Pyspark explode array column into sublist with sliding window

Question

I have a rowin PySpark I would like to break into smaller rows given one of the values inside a column.

Given a df:

input_df = spark.createDataFrame([
    (2,[1,2,3,4,5],),
    ], ("id", "list"))

+---+------------+
| id|        list|
+---+------------+
|  2|[1, 2, 3, 4]|
+---+------------+

I would like to break each single row into multiple subsist with a fixed size sliding window. Resultant df would be like this:

output_df = spark.createDataFrame([
    (2, [0,0], 1), (2, [0,1], 2), (2, [1,2], 3), (2, [2,3], 4), (2, [3,4], 5),
    ], ("id", "past", "future"))

+---+------+------+
| id|  past|future|
+---+------+------+
|  2|[0, 0]|     1|
|  2|[0, 1]|     2|
|  2|[1, 2]|     3|
|  2|[2, 3]|     4|
|  2|[3, 4]|     5|
+---+------+------+

The logic on how to break the list to have a pointer looking at each element of the list, use the previous N elements (N=2 in this case) as past (fill with 0s if not enough elements) and use the current pointer element as future. Doing this on every element creates the dataframe.

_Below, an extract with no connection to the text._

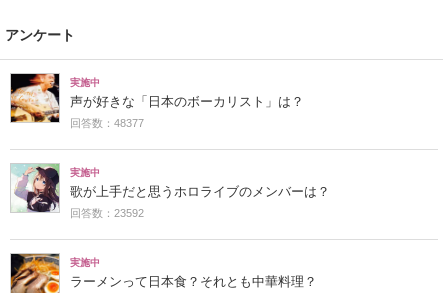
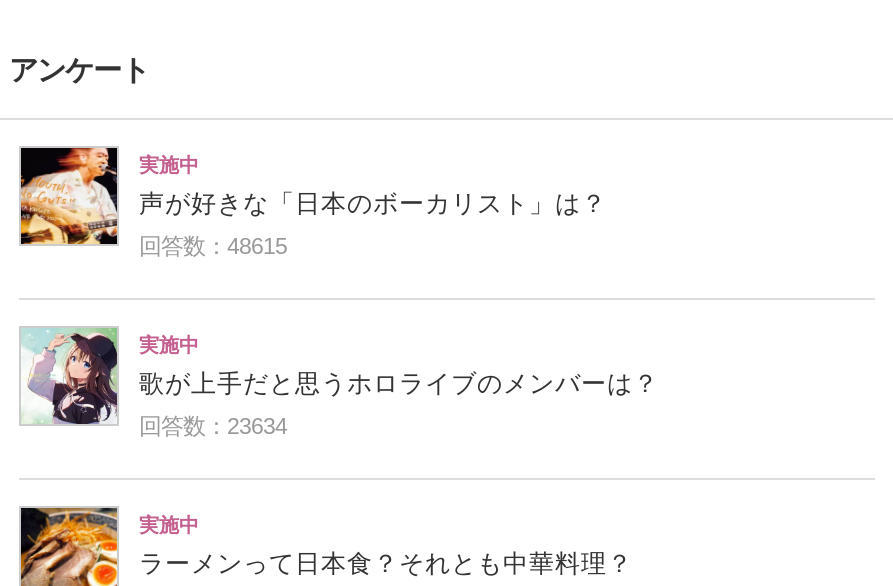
- 回答数：48377
+ 回答数：48615

- 回答数：23592
+ 回答数：23634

I can not think on a way to do this with pyspark, I would do an iterative for loop per each row with a pandas dataframe. Is there a way to do this with pyspark?

Answer 1

The best way to handle array columns is using higher-order functions.

import pyspark.sql.functions as f

output_df = (input_df
             .withColumn('list', f.expr('TRANSFORM(list, (element, i) -> STRUCT(ARRAY(COALESCE(list[i - 2], 0), COALESCE(list[i - 1], 0)) AS past, element AS future))'))
             .selectExpr('id', 'inline(list)'))

+---+------+------+
|id |past  |future|
+---+------+------+
|2  |[0, 0]|1     |
|2  |[0, 1]|2     |
|2  |[1, 2]|3     |
|2  |[2, 3]|4     |
|2  |[3, 4]|5     |
+---+------+------+

UPDATE

Passing N dynamically before creating the expression:

N = 2

expr = 'TRANSFORM(list, (element, i) -> STRUCT(TRANSFORM(sequence({N}, 1), k -> COALESCE(list[i - k], 0)) AS past, element AS future))'.format(N=N)
output_df = (input_df
             .withColumn('list', f.expr(expr))
             .selectExpr('id', 'inline(list)'))